Although the naming of this practice differs among those who have used or intend to use such sites, as well as owners or managers of these facilities and advocates of this approach, we will usually speak of ‘natural’ burial. Though this is largely for reasons of utility and brevity, we are fully aware that the ‘natural’ will need some considerable explanation and interpretation as our chapters unfold. In Chapter 1 we introduce some of these key themes and will, subsequently, develop them in exploratory ways. Not only will this provide some cultural and historical context for natural burial practices but it will also suggest some theoretical ideas to help explain the emergence of natural burial in Great Britain as the twentieth century passed into the twenty-first.
Key concepts
Individual identity in relation to kin, to place and to changing cultural values underlies many of the issues of this study and can be expanded in a variety of directions. When speaking of individual identity, for example, we find it hard in this study to think in terms of some discrete autonomy of isolated persons, and much more realistic to acknowledge individuals as part of a variety of social networks and webs of personal interest in the world at large and in the perceived future of things. This is not to say that discord or family rupture does not prompt some to exercise the choice that a market economy and consumerist motivation allow and act in stark independence. For whatever reason, however, some people do exercise choice and opt for what is, in effect, a cultural innovation. In the process their family and friends respond and come to experience a form of funeral previously unknown to them, and this causes some of them to rethink their own views and funeral plans.
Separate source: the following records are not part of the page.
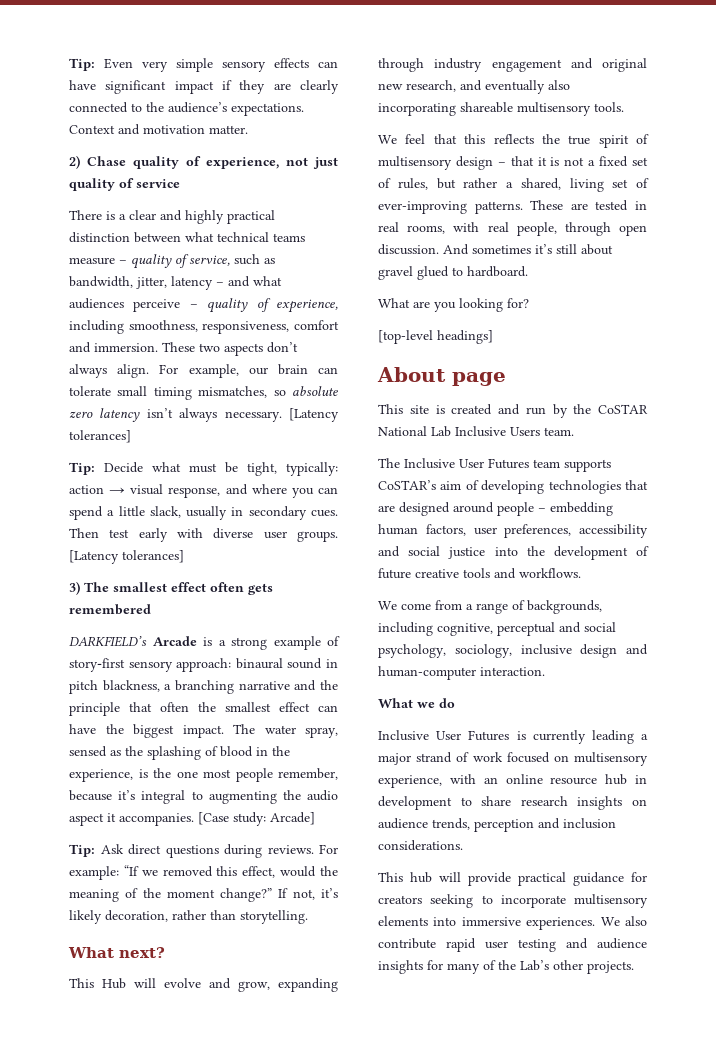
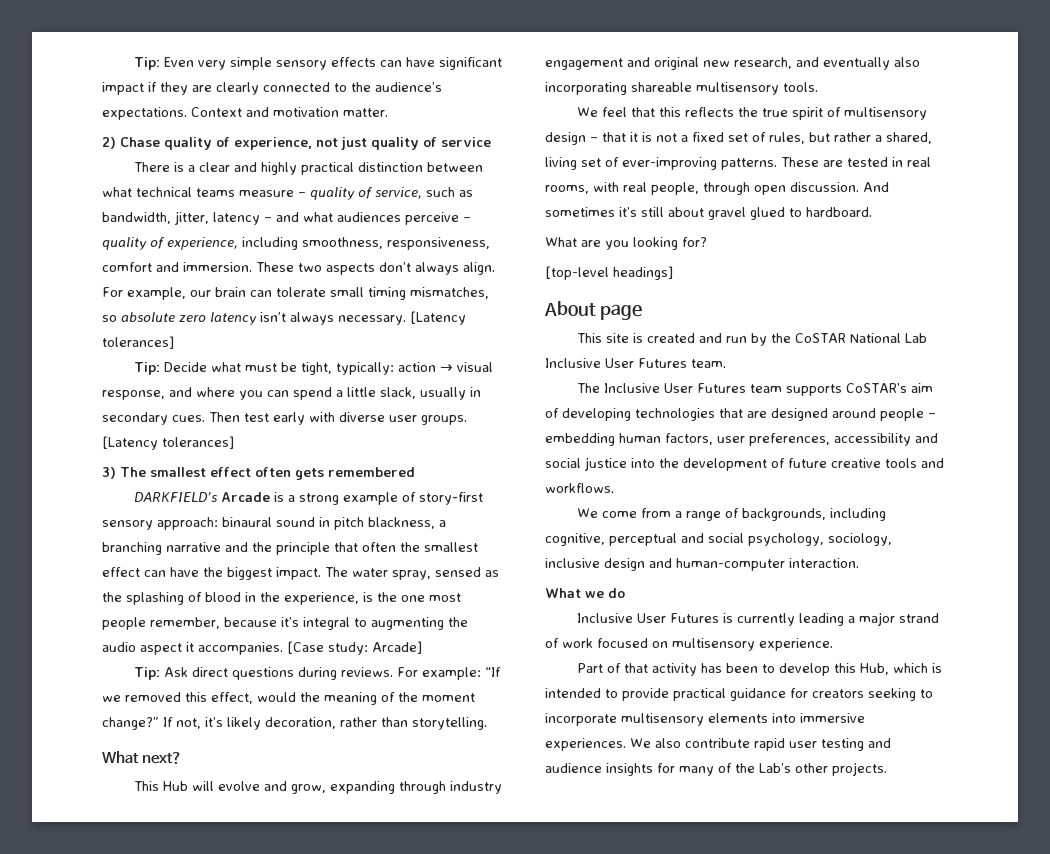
- This site is created and run by the CoSTAR National Lab Inclusive Users team.
+ This site is created and run by the CoSTAR National Lab Inclusive User Futures team.
- Inclusive User Futures is currently leading a major strand of work focused on multisensory experience, with an online resource hub in development to share research insights on audience trends, perception and inclusion considerations.
- This hub will provide practical guidance for creators seeking to incorporate multisensory elements into immersive experiences.
+ Inclusive User Futures is currently leading a major strand of work focused on multisensory experience.
+ Part of that activity has been to develop this Hub, which is intended to provide practical guidance for creators seeking to incorporate multisensory elements into immersive experiences.

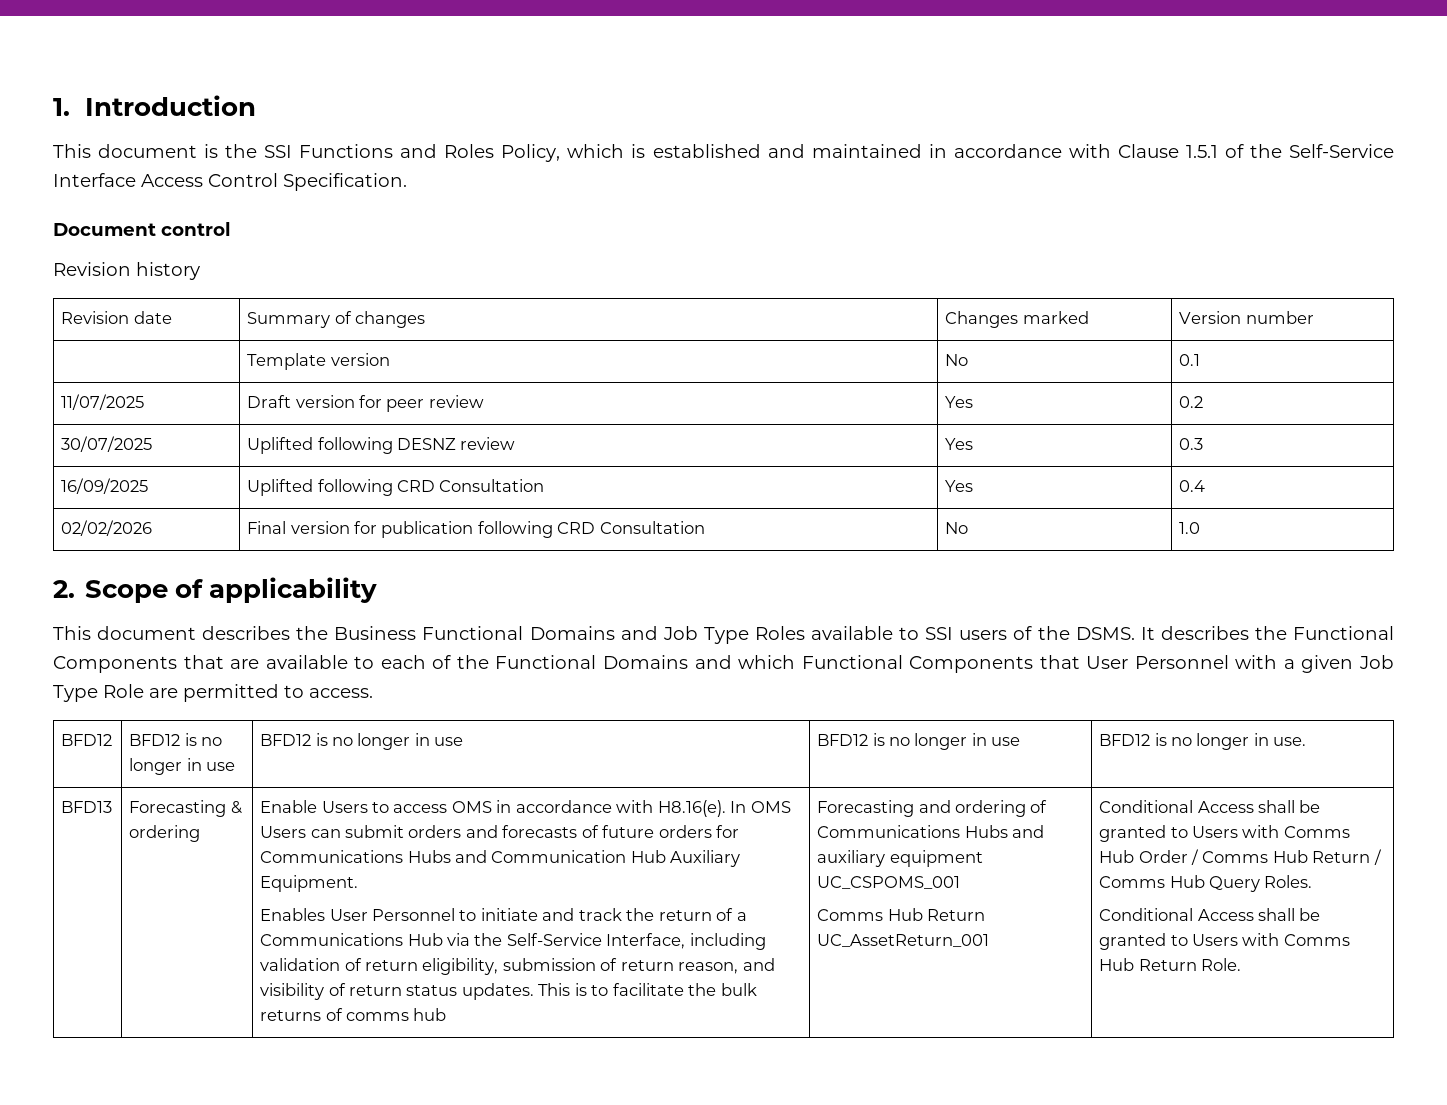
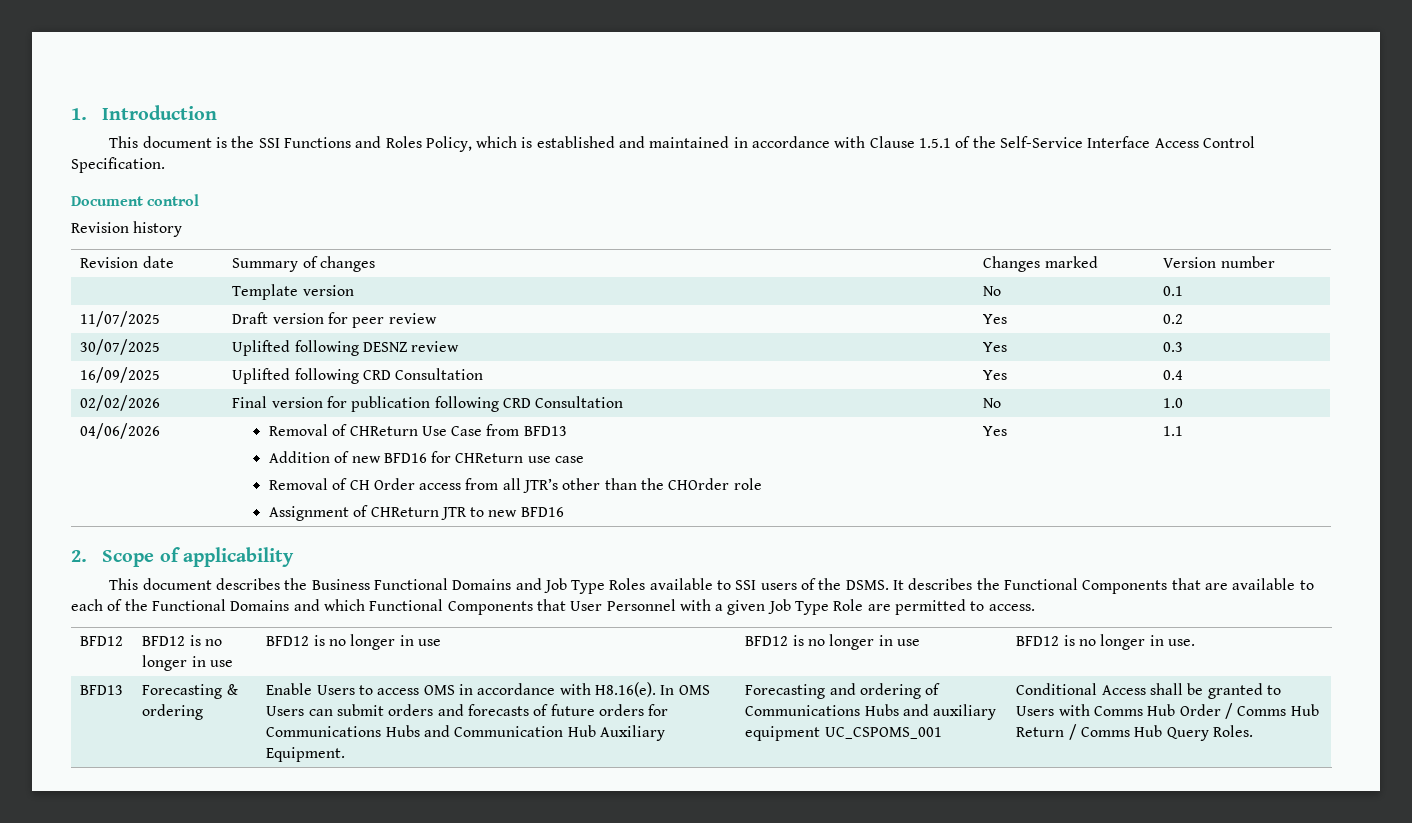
+ 04/06/2026 | Removal of CHReturn Use Case from BFD13
+ Addition of new BFD16 for CHReturn use case
+ Removal of CH Order access from all JTR’s other than the CHOrder role
+ Assignment of CHReturn JTR to new BFD16 | Yes | 1.1
- Enables User Personnel to initiate and track the return of a Communications Hub via the Self-Service Interface, including validation of return eligibility, submission of return reason, and visibility of return status updates. This is to facilitate the bulk returns of comms hub
- Comms Hub Return UC_AssetReturn_001
- Conditional Access shall be granted to Users with Comms Hub Return Role.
In this study of a new burial practice, then, we have one example of the process of social change, one allied with changes in aspects of a person’s self-identity and social network. Many of those interviewed as part of this project were already elderly or old. Although they had grown up through the two successive eras of the dominance of traditional burial and of cremation – with a pivotal point in the mid-1960s – their option for a newer innovation shows them far from being conditioned by either of these. The old can do new things. At this early stage of innovation we find that the novel idea of natural burial has been encountered and appreciated as much through attending such an event as through newspapers or online media. The snowball effect of one person’s attendance at a single funeral that was found appealing should not be under-estimated, especially in an ageing population where funeral attendance is relatively high as peers die. Moreover, many older people are web-literate and utilize their easy access to the rapidly expanding online presence of funeral options, including those of natural burial sites.
Then, as far as kin are concerned, this potential for individual choice and natural burial is unlikely to be met with family opposition not only because of the respect many pay to personal funeral wishes but also because of widespread ecological concern over the very future of the planet. Moreover, in natural burial we find a strong potential for elements of traditional burial to be aligned with increasing doubts over the ecological credentials of cremation. At a symbolic level some deeply interesting issues arise from notions of continuity arising from the process of natural burial where on the one hand graves ‘disappear’ while, on the other, the very place where graves disappear becomes what is deemed a natural landscape and the site for an imaginative creation of identity. This imagination involves not only the one who is dying or who has preregistered for a grave at Barton Glebe but also subsequent mourners and their engagement with this area. The change from ‘space’ into ‘place’, a well-known idiom of transformation in geographical terms, involves the complex interplay of personal identity and its ongoing imaginative reconfiguration with various kin relationships and with wider cultural concerns over core values.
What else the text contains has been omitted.